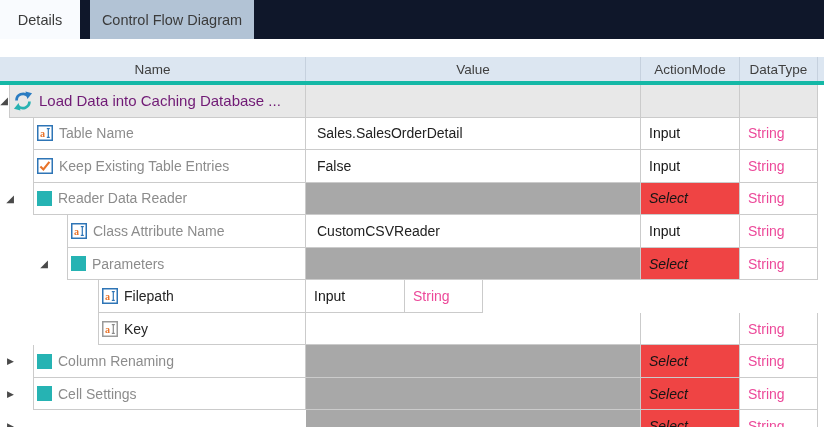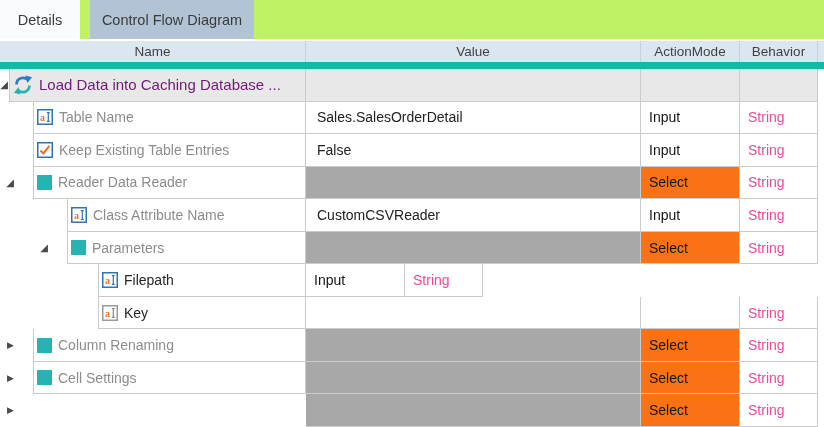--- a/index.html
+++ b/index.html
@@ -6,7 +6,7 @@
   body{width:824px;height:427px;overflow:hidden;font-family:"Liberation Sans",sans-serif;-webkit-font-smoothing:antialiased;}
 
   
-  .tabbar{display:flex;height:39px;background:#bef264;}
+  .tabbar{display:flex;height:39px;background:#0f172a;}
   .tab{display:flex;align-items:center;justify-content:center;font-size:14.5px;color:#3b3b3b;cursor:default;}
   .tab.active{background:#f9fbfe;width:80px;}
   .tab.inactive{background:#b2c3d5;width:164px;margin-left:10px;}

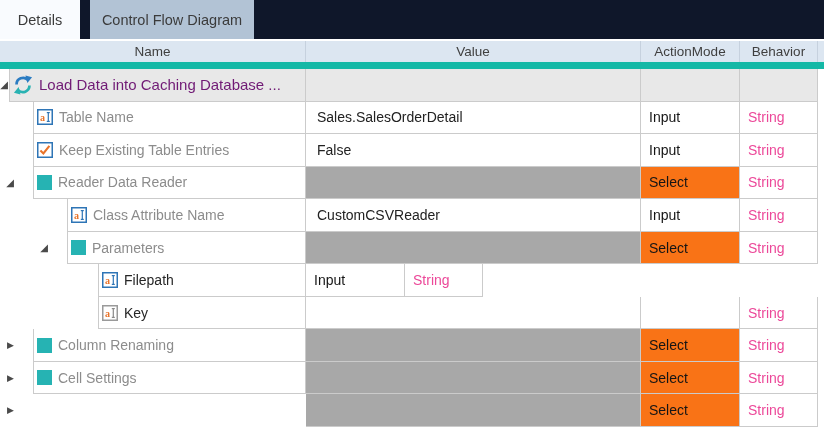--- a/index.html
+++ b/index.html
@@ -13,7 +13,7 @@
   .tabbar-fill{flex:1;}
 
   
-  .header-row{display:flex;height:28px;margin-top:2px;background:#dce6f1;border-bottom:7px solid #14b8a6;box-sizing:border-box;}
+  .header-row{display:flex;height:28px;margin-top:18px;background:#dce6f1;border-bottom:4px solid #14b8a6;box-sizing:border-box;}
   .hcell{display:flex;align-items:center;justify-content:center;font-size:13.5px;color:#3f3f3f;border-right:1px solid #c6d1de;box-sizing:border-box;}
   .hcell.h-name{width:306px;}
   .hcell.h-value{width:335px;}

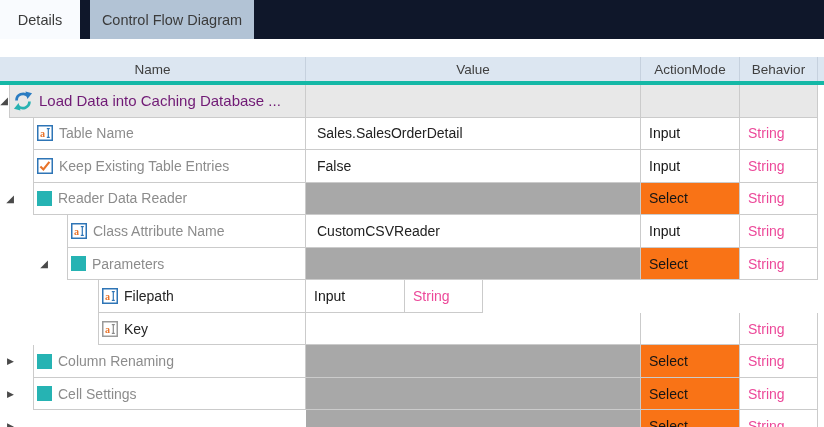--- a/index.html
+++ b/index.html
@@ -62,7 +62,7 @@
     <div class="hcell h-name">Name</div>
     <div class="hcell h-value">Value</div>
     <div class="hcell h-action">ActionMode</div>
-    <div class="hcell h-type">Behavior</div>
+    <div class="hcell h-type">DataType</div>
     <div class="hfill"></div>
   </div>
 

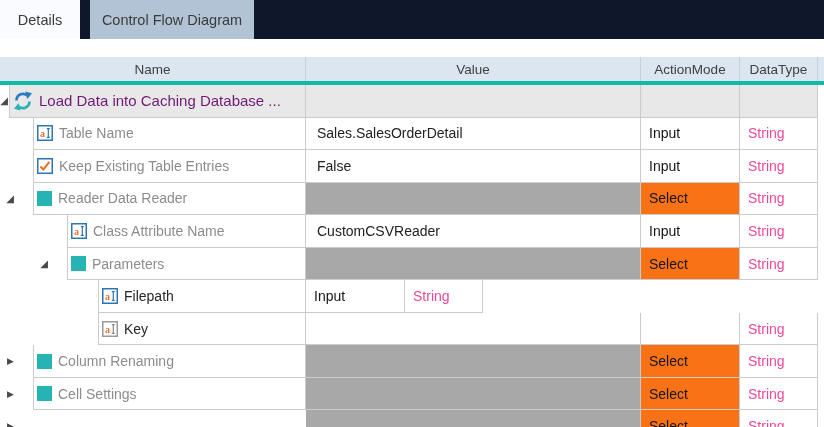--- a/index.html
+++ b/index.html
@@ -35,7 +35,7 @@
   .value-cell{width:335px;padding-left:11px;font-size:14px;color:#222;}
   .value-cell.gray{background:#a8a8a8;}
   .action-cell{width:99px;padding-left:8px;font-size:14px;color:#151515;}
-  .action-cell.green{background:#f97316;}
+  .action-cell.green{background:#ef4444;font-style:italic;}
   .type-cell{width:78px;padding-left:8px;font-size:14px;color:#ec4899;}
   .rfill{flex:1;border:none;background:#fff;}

▶ **Task prompt**: Filter the lines above, keeping and copying those that contain "color".

▶ **Written response**:
   .tab{display:flex;align-items:center;justify-content:center;font-size:14.5px;color:#3b3b3b;cursor:default;}
   .hcell{display:flex;align-items:center;justify-content:center;font-size:13.5px;color:#3f3f3f;border-right:1px solid #c6d1de;box-sizing:border-box;}
   .value-cell{width:335px;padding-left:11px;font-size:14px;color:#222;}
   .action-cell{width:99px;padding-left:8px;font-size:14px;color:#151515;}
   .type-cell{width:78px;padding-left:8px;font-size:14px;color:#ec4899;}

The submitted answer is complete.